Edit tracking data
══════
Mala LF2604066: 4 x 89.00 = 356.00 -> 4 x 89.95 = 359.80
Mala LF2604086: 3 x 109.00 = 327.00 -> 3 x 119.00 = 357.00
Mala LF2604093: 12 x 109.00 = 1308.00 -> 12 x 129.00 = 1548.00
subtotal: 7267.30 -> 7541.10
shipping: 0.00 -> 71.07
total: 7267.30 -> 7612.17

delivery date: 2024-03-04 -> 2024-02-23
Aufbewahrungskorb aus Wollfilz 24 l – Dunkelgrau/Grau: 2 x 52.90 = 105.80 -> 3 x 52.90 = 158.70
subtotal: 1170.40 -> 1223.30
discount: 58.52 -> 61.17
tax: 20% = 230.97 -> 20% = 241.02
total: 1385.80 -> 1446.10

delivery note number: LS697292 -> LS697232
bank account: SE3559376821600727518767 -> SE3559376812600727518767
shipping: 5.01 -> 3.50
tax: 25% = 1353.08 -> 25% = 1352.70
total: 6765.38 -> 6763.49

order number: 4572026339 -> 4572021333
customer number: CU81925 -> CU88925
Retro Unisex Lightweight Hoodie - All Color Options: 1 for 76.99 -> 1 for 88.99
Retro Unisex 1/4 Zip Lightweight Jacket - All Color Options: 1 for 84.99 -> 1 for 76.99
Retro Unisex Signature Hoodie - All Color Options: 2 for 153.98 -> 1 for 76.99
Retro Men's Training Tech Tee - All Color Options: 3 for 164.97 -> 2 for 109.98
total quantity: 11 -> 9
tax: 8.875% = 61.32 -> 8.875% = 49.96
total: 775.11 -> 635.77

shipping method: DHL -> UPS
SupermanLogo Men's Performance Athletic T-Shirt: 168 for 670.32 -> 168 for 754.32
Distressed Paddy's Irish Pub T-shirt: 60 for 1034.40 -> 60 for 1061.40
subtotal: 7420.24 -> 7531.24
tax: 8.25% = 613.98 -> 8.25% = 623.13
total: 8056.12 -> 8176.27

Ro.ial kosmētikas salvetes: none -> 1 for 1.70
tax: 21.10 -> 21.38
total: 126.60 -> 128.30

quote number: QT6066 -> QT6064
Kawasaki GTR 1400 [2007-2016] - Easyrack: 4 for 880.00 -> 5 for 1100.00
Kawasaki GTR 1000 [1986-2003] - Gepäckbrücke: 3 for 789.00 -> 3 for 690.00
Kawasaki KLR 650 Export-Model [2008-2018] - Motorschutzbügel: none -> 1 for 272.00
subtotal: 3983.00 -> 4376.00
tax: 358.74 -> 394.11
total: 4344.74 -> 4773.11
══════
Exactly the lines from the one containing "tax: 21.10 -> 21.38" through the end of the records above are to be printed, and no others.

tax: 21.10 -> 21.38
total: 126.60 -> 128.30

quote number: QT6066 -> QT6064
Kawasaki GTR 1400 [2007-2016] - Easyrack: 4 for 880.00 -> 5 for 1100.00
Kawasaki GTR 1000 [1986-2003] - Gepäckbrücke: 3 for 789.00 -> 3 for 690.00
Kawasaki KLR 650 Export-Model [2008-2018] - Motorschutzbügel: none -> 1 for 272.00
subtotal: 3983.00 -> 4376.00
tax: 358.74 -> 394.11
total: 4344.74 -> 4773.11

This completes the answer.